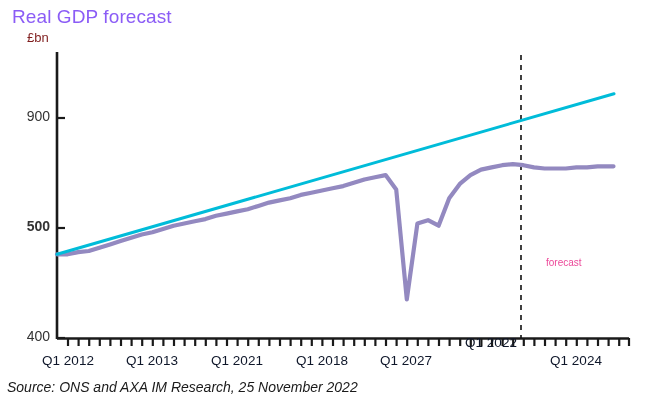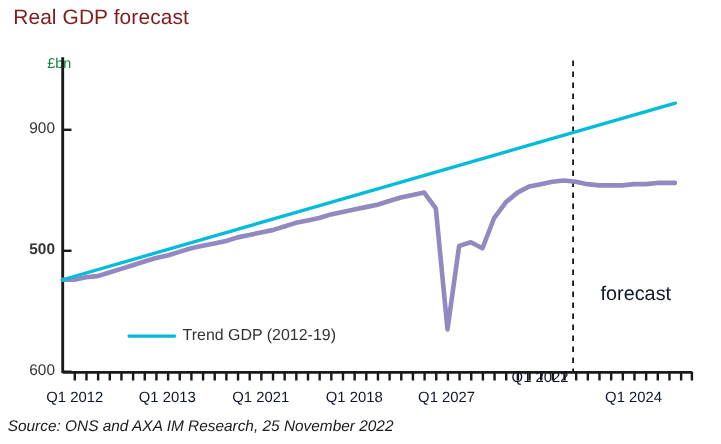"Real GDP forecast" .chart-title { color: #7f1d1d -> #8b5cf6 }
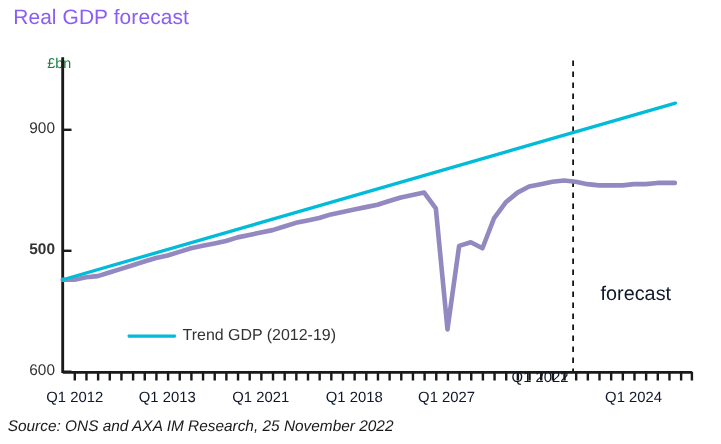"£bn" .y-axis-title { color: #15803d -> #7f1d1d; margin-left: 16px -> none; top: 50px -> 30px }
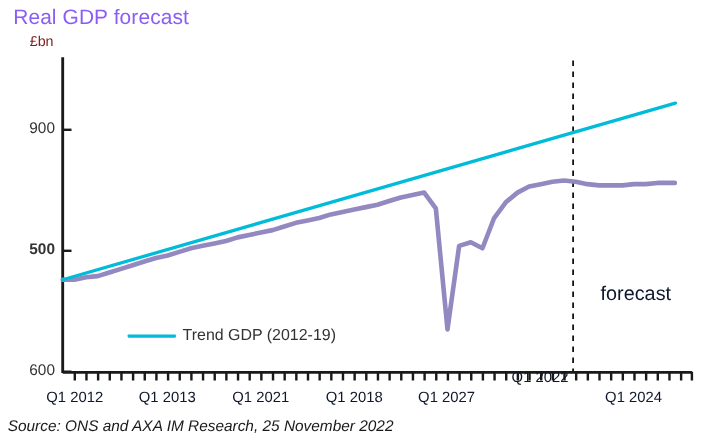"forecast" .forecast-label { color: #0f172a -> #ec4899; font-size: 18px -> 10px }
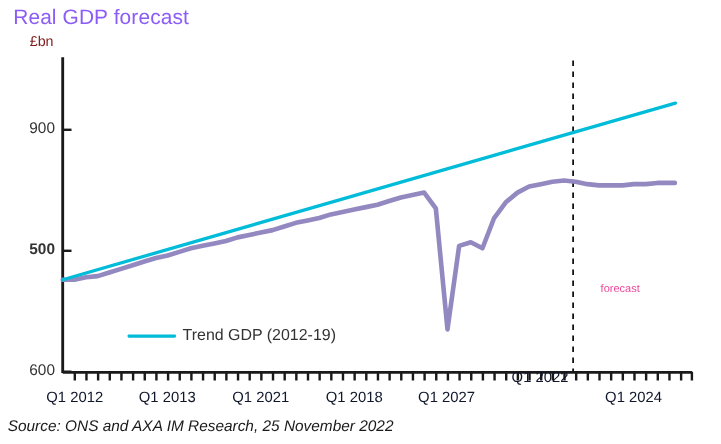"Trend GDP (2012-19)" div.legend { html: <div> <span></span> <span>Trend GDP (2012-19)</span> </div> -> none }
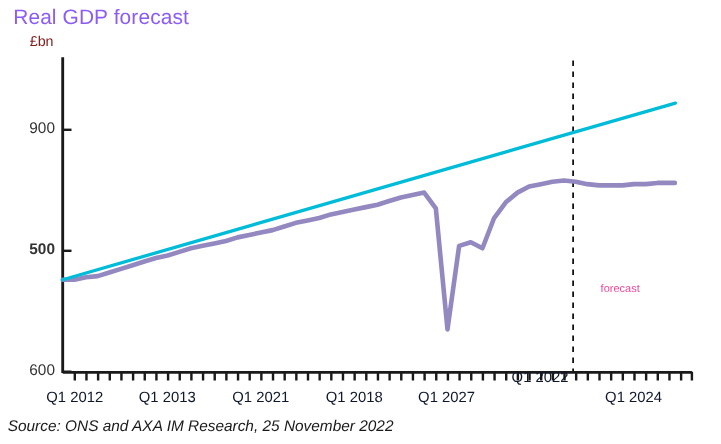"600" div.y-tick-label { text: 600 -> 400 }
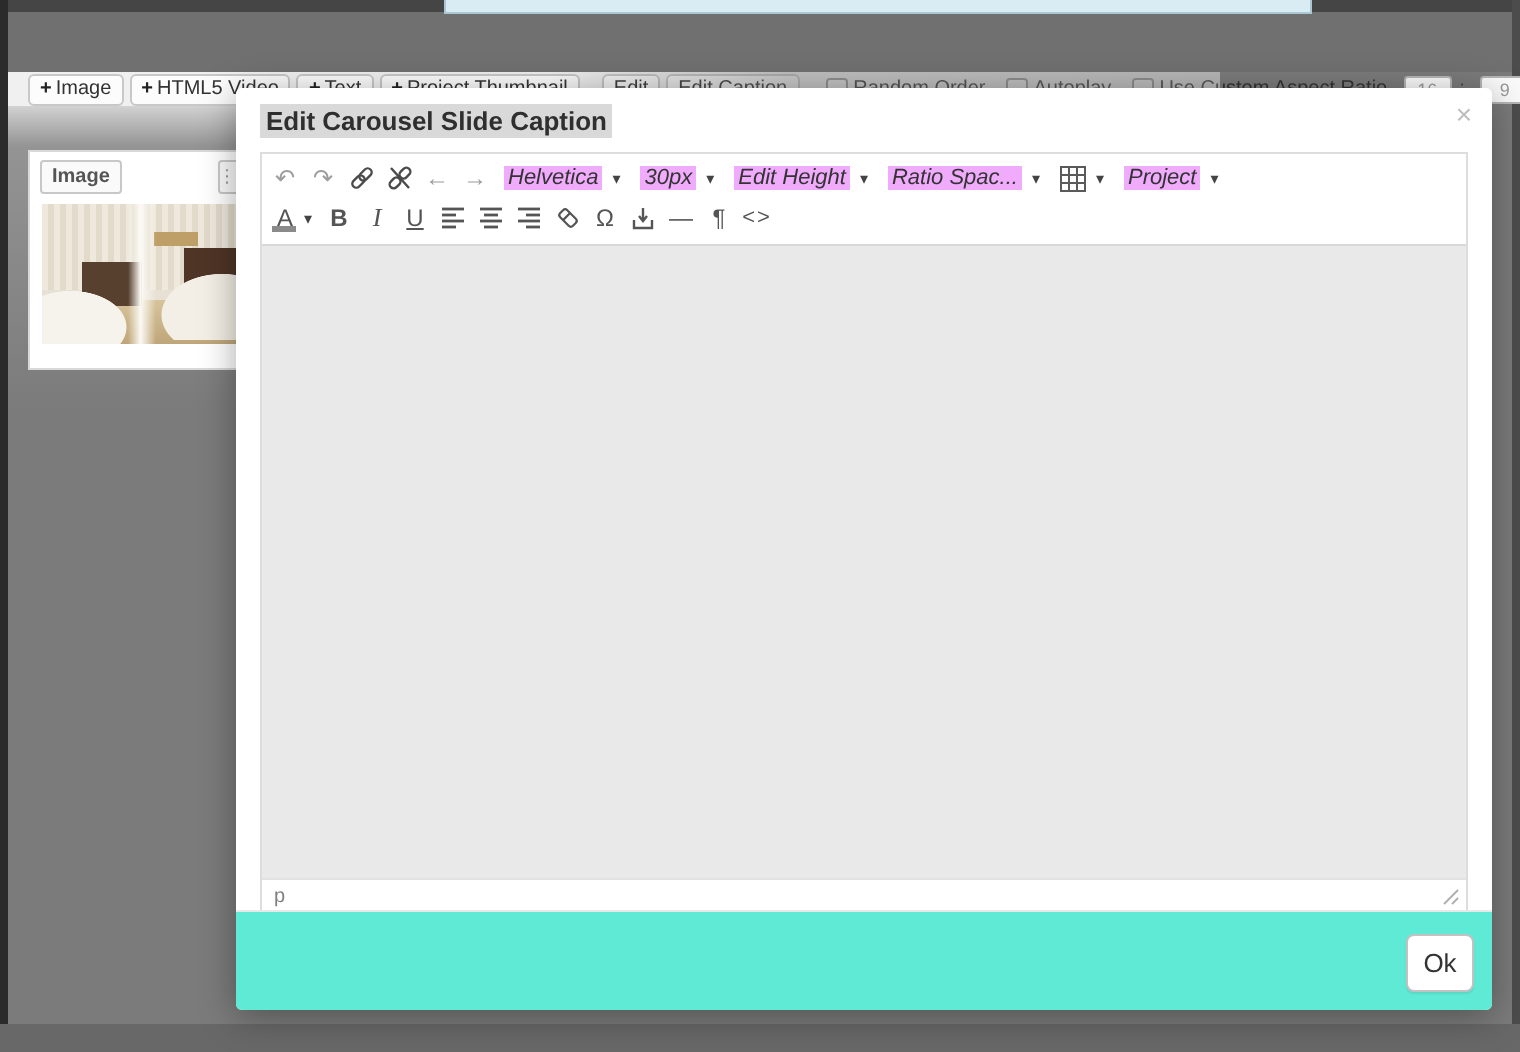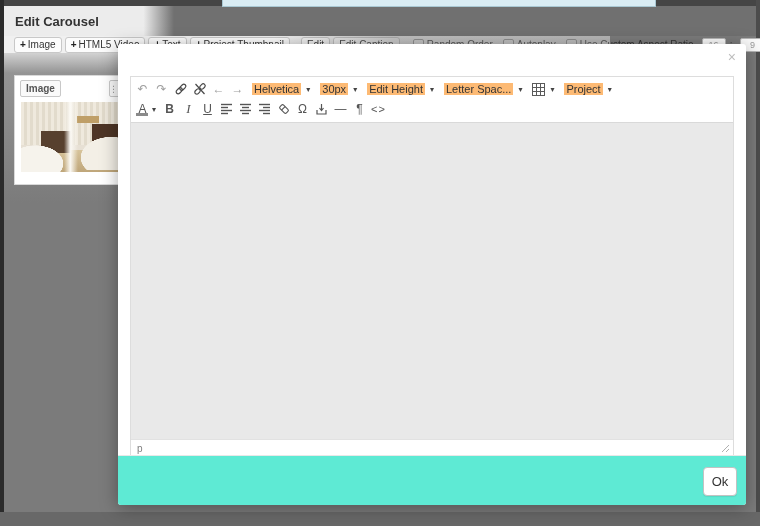"Edit Carousel" div.title-block { html: <div> <span>Edit Carousel</span> </div> -> none }
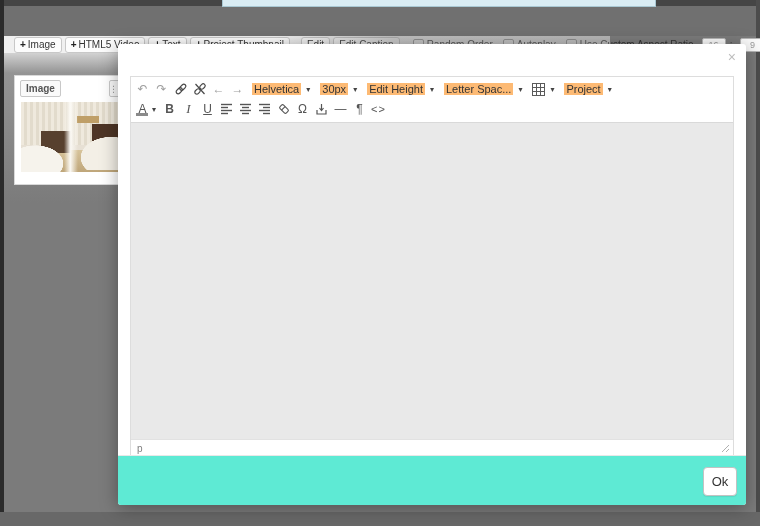"Edit Carousel Slide Caption" div.modal-title-wrap { html: none -> <div> <span>Edit Carousel Slide Caption</span> </div> }
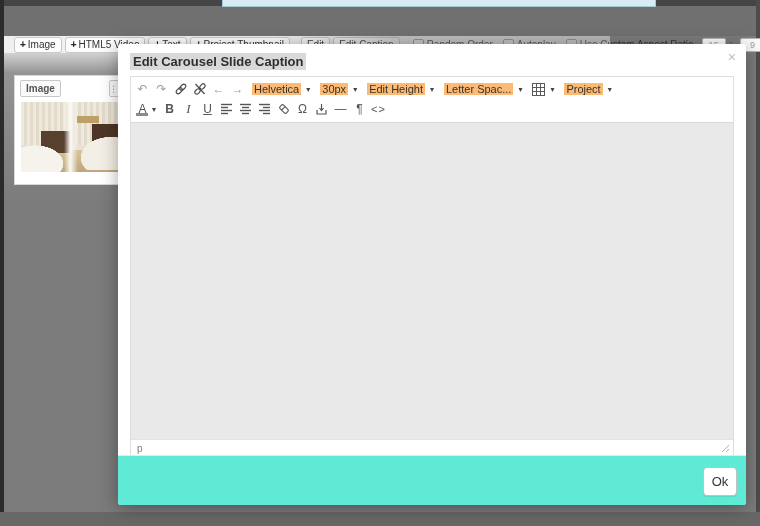"Helvetica" .sel-label { background: #fdba74 -> #f0abfc; font-style: none -> italic }
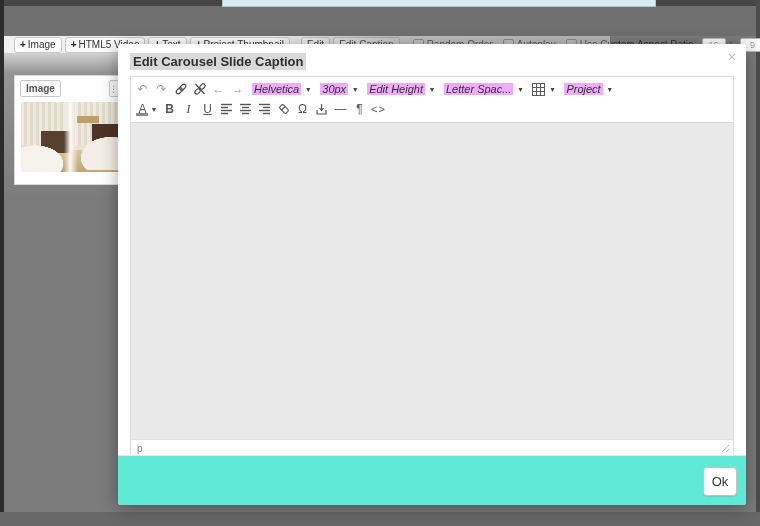"Letter Spac..." span.sel-label { text: Letter -> Ratio }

· · ·

Instructions to follow: Everything from the line containing "text: 600 ->" through the final line of the material must be set down exactly, except the pictures.

Task output:
"600" div.y-tick-label { text: 600 -> 400 }
"Edit Carousel" div.title-block { html: <div> <span>Edit Carousel</span> </div> -> none }
"Edit Carousel Slide Caption" div.modal-title-wrap { html: none -> <div> <span>Edit Carousel Slide Caption</span> </div> }
"Helvetica" .sel-label { background: #fdba74 -> #f0abfc; font-style: none -> italic }
"Letter Spac..." span.sel-label { text: Letter -> Ratio }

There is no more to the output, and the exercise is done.